Никогда еще не было такого веселого городка, как тот, что сгрудился вокруг скалистого холма О'Дрисколлов в тот приятный летний вечер. Сильный, сладкий прилив счастья накрыл берега, и каждый домашний очаг ощутил его радостное прикосновение. Конечно, было чудесно и грустно видеть, как много может изменить отъезд одного человека в любое другое место; но так оно и было, и Балтимор, богатый любовью и довольством, в мире со всем человечеством, погрузился в розовые мечты о прекрасном завтра и уснул. Бледно-розовые сумерки на воде гавани стали фиолетовыми и погасли; заросли орешника и болотистые луга снова исчезли в тени холмов; слабые, тонкие нити летнего тумана, такие же легкие, как вуаль леди, тусклой процессией спускались с мхов, сопровождаемые мягкой музыкой кружащегося вечернего воздуха, и глубоким, сонным ароматом спящих луговых цветов; и огромная ткань непостижимого неба над головой в настоящее время была усыпана тысячью сверкающих планет. Внизу один за другим в Балтиморе гасли огни, пока не осталась только та лампа, перед которой сидела бледная Маргарет О'Дрисколл и вздыхала по своему умершему возлюбленному, а затем вскоре и эта тоже погасла. Голова жены покоилась на руке мужа, младенец - на груди матери; собаки дремали в тени внизу, а ласточки молчали в своих гнездах наверху. Все яснее и яснее выгорали эти яркие шафрановые звезды, и среди них то и дело мелькали бархатные летучие мыши, и, кроме крика цапли, обращенного к своей подруге на далеком озере, и мычания довольного скота, по колено утопающего в тенистом тимьяне и петрушке, ни один звук не нарушал аркадную тишину того летнего вечера.
Балтимор спал!
Было около двух часов ночи, и желтое сияние луны окутывало бледным призрачным светом вересковые пустоши, каменные стены и крыши коттеджей; ветер дул с воды; поднимающийся прилив лепетал среди зеленых столбов пристани; и первый кроншнеп утра взывал к Агадауну - тогда - как раз в тот час, когда сон был самым глубоким, две бледные фигуры, две призрачные тени паруса, мачты и длинные тощие корпуса, крадучись приближались к Балтимору вверх по ручью из открытого моря. Несчастный, спящий Балтимор! Они пробирались, крадучись и бесшумно, мимо соленых болот, ручьев и равнин, обретая форму и очертания, когда выскальзывали из темноты, - суда, каких никогда раньше не было в Балтиморе, с длинными латинскими реями и хвостом на высокой корме, с низкими бортами, окрашенными в зеленый и белый цвета; и каждый нес, влажный и вялый от ночной росы, символ жестокости и грабежей - флаг алжирского красного полумесяца.
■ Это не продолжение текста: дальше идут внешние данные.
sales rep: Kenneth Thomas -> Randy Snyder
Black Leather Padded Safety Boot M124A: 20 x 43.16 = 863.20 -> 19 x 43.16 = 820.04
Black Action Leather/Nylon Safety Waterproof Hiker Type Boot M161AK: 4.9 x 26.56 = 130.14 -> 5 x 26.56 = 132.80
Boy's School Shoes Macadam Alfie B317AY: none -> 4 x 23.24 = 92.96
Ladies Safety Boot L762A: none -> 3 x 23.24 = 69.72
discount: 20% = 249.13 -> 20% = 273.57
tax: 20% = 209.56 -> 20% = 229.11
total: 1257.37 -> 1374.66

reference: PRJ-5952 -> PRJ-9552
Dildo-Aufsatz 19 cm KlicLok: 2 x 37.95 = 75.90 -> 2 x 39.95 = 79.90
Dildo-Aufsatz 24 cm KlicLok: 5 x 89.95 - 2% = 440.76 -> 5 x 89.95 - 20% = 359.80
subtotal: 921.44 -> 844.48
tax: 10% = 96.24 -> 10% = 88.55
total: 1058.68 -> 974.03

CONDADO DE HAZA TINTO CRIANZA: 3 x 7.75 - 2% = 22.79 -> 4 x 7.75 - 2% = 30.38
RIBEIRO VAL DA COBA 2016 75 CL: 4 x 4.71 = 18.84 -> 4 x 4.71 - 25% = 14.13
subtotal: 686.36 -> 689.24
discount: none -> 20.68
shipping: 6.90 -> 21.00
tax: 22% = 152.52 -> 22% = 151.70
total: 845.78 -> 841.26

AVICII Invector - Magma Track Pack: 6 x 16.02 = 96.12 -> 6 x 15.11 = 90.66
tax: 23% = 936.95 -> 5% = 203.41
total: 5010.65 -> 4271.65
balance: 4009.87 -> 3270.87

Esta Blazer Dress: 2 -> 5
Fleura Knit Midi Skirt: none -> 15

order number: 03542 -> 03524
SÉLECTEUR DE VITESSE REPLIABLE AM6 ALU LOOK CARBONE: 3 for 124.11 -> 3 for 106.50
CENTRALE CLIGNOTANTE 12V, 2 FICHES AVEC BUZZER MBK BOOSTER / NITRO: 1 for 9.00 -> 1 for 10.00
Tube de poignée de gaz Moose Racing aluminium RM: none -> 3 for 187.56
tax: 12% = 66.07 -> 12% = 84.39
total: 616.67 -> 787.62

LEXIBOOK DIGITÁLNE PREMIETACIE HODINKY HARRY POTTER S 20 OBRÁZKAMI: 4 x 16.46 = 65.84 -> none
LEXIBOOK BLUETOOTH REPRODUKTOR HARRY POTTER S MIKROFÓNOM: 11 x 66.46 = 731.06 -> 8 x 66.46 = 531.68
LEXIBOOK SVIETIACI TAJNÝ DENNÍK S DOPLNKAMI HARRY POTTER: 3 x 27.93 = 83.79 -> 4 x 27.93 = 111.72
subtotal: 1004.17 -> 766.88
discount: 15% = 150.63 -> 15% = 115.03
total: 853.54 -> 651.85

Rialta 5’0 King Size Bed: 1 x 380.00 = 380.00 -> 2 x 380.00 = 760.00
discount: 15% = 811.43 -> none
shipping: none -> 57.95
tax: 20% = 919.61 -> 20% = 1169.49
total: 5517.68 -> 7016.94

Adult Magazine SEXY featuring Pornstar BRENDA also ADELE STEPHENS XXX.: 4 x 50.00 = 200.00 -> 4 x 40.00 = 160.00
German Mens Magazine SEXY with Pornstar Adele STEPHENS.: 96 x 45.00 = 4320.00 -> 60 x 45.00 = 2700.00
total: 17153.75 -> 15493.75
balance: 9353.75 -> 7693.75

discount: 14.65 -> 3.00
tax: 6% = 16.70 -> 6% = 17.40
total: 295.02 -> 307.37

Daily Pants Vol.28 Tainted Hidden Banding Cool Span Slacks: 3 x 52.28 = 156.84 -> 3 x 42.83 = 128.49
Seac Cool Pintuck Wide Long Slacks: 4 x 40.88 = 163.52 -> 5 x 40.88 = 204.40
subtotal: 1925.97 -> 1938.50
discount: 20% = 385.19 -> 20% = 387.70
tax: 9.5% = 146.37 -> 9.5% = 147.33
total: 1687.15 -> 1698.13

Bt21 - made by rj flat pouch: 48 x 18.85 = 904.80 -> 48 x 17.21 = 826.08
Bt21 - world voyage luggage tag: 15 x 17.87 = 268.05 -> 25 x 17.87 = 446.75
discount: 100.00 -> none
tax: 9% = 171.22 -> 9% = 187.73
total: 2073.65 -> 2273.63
Белый болотный воздух окутывал их, расступался перед их носами и кружился, и кружился вправо и влево в последних лучах желтого летнего лунного света; и густая, соленая трава вздыхала и дрожала, когда они скользили мимо, и длинные весла тихо и медленно опускались в черную воду; и вот, наконец, из ночи, тумана и лунного света эти два призрака приблизились к городу, и под тенью его домов, в полукилометре от его пустынной рыночной площади, они вскоре бросили сходни на наклонный берег.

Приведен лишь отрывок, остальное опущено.